A default setup for a campaign could be something like this:



Public area: summary of the campaign, maybe some (original not copyrighted) texts and images to present the world, the game, the campaign, to allow for future recruitment.
Private gaming area: anything shared by and for the gaming group. Could be campaign maps, NPC portraits and descriptions, whatever.

Private area for player A: with the sheet of PC A, and whatever player A and the GM wants to put here. Only accessible to GM and player A
Same for B, C, D, etc.
FG content, could be easily exported here with the same access right that exists within FG. So a Note in FG shared with A and C but not B and D would be here accessible to player A & C only (and GM of course). And just a few exceptions, like PC sheets. Doing something like this in Dokuwiki (I'm not promoting, just taking an example I know) is quite easy to script. Incorporating this FG content into other part (like that same note appear in the Player A Private Area, Player B Private Area, and GM Private Area) is more complex.

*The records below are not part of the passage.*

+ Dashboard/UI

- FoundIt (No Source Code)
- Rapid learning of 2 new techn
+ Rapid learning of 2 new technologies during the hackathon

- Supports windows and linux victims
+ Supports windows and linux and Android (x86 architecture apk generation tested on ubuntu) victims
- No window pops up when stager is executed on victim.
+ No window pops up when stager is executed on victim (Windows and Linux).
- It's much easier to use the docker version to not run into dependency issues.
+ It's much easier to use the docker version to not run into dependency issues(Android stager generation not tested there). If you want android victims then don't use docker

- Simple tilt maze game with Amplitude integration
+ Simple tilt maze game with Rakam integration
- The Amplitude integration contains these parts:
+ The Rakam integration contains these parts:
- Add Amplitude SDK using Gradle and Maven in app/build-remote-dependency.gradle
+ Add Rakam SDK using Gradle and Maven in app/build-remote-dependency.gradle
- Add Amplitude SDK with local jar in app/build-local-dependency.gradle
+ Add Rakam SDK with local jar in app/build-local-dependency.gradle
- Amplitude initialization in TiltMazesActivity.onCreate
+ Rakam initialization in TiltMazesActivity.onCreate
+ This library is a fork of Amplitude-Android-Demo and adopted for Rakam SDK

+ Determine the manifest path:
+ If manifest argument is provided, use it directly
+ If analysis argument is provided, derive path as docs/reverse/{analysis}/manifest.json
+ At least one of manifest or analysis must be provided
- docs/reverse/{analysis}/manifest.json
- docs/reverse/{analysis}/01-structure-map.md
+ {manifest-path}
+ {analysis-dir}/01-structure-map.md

GM private area; for GM only.


Then of course, everyone is free to do whatever it likes. So I'm guessing there would be some legal work to do to insulate SmiteWorks from liability (don't know enough about US and International law here to go further, in France that would mean SmiteWorks is not a publisher of said campaign website but a hosting service, the people paying for the hosting are legally responsible not SmiteWorks, and a contract says so).

Having the ACL (access management, meaning public or private for all or just some) also helps on top of this because it means that if SmiteWorks get some kind of complaint about a resource (“hey that's my image used illegally, take it down!”) they can avoid litigation from the complainer and from the gaming group (“hey you took down something that was mine with no cause!”) by making it private instead or just deleting it.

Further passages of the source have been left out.